Je me souviens aussi de Socrate, dans son manteau noir de laine grossière, un jour de décembre, qu’il tombait une petite pluie glacée, marchant pieds nus dans le quartier du théâtre. Son manteau était étroitement enroulé, s’arrêtait au milieu du mollet et ne laissait dégagé que sa main droite qu’il tenait plaquée ouverte sur son ventre tandis qu’il se hâtait à grandes enjambées. Ou assis perdu dans ses pensées au pied d’une église. Insoucieux des enfants qui jouaient là et qui entre eux se moquaient parce que, son genou relevé, ils voyaient ses parties.

Mais je me souviens surtout de mes voyages. Des nuits passées près du feu, où je m’endormais doucement contre les braises, gardé par mon bâton et mon manteau.

Soleil de la Loi

Des feux brûlent un peu partout dans le village. Les hommes passent curieusement hagards et noirs. Où est Soleil-de-la-Loi? Je ne les ai jamais vus comme ça et j’ai peur. L’un vient, s’arrête devant moi et me regarde de très près, son nez me touche presque, il dit: Je te reconnais, tu étais avec l’Imposteur. Mes dents claquent. Son visage est luisant de sueur, noir et luisant de sueur. Ses yeux suent la haine: Tu es l’étranger qui est venu avec l’imposteur. Mon maître coupé en deux par le milieu du corps, à coup de haches. Pas d’odeur, son ventre ouvert, purifié par le sang. Je tire le turban. Je dis: ton turban est mal noué, et je tire sur une boucle. Et tout le paquet lui tombe sur les yeux: je prends mes jambes à mon cou. Seigneur, mon maître coupé en deux, ses tripes qui s’étalaient sur le sable, ointes de sang et il ouvrait les mains, ouvrait la bouche et tournait les yeux. Beaucoup de gens pleuraient. L’autre s’est mis à crier mais personne ne l’entend.
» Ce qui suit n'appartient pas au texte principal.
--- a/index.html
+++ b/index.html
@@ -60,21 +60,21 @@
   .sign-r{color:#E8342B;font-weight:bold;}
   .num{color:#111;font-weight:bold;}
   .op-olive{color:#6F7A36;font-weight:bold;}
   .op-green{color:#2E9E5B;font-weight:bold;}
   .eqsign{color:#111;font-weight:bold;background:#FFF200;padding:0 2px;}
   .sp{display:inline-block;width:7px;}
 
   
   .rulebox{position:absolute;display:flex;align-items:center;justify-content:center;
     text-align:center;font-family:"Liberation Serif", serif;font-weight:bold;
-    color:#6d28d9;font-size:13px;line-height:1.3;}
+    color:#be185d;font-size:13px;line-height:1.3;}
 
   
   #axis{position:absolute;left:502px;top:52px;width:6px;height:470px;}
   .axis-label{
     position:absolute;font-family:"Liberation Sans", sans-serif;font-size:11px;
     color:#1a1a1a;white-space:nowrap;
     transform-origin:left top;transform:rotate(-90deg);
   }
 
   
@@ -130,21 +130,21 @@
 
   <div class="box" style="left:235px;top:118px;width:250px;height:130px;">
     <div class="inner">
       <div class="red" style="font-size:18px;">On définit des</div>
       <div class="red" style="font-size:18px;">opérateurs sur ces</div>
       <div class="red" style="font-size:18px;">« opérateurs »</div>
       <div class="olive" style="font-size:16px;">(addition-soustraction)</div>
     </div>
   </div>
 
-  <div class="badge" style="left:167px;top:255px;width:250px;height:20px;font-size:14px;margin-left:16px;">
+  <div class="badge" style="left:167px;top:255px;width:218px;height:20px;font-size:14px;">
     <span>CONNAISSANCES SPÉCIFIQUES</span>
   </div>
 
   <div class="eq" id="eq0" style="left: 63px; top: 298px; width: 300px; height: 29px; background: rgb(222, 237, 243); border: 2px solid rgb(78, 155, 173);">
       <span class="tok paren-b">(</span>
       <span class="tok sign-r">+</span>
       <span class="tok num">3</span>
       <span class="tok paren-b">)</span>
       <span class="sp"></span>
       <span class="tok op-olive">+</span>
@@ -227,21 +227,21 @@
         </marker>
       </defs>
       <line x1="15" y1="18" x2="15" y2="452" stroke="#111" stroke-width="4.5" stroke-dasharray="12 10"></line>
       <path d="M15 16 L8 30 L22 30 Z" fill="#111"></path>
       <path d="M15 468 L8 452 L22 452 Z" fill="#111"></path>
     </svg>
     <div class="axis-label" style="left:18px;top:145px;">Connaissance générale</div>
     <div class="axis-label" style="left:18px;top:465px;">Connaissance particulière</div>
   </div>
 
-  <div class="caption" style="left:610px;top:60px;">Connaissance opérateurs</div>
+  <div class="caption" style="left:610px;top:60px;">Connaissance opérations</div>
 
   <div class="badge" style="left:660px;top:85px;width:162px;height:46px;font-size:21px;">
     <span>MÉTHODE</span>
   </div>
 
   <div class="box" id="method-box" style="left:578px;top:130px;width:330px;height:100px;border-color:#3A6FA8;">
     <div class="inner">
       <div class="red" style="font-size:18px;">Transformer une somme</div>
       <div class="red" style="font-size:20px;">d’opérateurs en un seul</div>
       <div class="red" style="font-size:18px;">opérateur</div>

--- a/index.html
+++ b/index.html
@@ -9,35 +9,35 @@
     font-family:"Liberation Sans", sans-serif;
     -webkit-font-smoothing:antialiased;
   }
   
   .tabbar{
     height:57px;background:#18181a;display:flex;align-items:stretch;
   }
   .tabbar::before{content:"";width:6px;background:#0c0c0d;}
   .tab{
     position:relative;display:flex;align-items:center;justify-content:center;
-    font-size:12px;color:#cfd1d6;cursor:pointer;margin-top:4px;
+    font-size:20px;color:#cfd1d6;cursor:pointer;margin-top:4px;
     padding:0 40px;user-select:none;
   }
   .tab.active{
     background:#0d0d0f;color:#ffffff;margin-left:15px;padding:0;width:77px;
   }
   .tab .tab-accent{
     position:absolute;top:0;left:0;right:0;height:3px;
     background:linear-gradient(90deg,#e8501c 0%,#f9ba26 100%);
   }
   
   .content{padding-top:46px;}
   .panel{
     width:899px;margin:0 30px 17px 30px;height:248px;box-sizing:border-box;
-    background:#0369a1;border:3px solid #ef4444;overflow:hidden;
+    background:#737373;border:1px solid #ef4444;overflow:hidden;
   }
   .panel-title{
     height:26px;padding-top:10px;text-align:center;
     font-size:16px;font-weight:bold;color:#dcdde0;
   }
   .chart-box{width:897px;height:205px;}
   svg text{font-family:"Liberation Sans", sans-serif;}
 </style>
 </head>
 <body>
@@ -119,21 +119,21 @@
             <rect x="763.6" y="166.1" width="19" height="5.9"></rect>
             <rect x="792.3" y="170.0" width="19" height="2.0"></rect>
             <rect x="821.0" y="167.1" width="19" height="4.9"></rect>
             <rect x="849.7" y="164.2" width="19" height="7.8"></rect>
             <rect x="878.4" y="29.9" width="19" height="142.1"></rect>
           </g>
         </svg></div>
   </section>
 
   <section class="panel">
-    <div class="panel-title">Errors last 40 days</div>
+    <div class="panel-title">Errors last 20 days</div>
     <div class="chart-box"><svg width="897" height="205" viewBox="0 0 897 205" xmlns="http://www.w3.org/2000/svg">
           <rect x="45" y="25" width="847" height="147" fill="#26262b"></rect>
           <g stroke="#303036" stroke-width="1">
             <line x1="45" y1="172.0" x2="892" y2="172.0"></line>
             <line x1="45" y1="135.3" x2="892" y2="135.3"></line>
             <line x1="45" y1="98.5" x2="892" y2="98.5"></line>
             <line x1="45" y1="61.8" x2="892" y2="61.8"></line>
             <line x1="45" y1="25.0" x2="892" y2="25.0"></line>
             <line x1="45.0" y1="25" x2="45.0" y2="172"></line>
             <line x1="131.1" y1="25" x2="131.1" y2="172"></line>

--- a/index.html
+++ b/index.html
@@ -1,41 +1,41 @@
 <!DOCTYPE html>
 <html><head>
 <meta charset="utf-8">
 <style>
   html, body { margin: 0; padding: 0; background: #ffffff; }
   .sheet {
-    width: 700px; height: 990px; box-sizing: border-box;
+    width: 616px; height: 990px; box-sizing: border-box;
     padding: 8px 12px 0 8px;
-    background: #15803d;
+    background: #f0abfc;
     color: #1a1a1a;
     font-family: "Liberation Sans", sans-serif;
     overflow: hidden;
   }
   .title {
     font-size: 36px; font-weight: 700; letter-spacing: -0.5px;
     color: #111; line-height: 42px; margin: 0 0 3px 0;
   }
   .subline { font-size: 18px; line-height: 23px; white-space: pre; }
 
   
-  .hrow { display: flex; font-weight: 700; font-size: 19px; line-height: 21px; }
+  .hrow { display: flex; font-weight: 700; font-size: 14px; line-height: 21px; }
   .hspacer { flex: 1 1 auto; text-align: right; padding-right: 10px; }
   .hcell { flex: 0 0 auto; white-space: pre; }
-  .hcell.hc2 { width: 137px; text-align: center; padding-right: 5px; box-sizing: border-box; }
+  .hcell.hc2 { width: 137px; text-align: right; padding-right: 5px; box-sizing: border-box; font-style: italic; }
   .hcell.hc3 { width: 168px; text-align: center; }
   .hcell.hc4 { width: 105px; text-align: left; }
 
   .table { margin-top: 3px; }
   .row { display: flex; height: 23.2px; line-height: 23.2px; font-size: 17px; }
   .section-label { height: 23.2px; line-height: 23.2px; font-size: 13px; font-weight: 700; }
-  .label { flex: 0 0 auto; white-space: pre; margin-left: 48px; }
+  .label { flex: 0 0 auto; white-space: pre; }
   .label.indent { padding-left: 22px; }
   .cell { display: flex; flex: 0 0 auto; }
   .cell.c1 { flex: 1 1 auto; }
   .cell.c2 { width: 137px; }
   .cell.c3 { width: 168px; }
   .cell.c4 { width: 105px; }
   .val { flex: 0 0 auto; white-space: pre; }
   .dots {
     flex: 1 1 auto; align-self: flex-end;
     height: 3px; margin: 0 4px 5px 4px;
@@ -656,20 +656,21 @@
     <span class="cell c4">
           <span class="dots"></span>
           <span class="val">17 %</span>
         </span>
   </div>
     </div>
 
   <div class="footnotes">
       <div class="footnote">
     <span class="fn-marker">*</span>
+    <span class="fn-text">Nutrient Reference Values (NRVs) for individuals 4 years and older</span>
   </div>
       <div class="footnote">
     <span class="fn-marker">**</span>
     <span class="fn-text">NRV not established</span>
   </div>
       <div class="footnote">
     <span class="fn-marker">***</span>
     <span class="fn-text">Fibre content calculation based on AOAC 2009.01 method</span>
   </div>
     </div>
Une fumée épaisse monte des bûchers, et une odeur sucrée. Je m’appuie à un mur pour souffler. Si je ne trouve pas Soleil-de-la-Loi très vite je suis mort.

ville

Les rues sont droites et perpendiculaires les unes aux autres, cependant elles ne sont pas larges. Au milieu de la ville est le palais du prince. Ce n’est plus un prince qui l’habite, c’est ce que m’explique ironiquement mon guide, c’est la famille du prince, ses descendants dégénérés. Il récite une épopée: sa chevelure de feu dépassent les chevelures de ses compagnons et son regard glace le cœur de ses ennemis. Le sang divin s’est mélangé, appauvri et il a disparu. Pourtant j’ai vu le jour de mon arrivée le prince sur la place du marché, le prince d’aujourd’hui. Certes il est gras et laid mais la foule touchait sa litière comme elle aurait touché une relique. La rue donne sur un côté du palais, obscure, fermée par les moellons rustiqués du mur.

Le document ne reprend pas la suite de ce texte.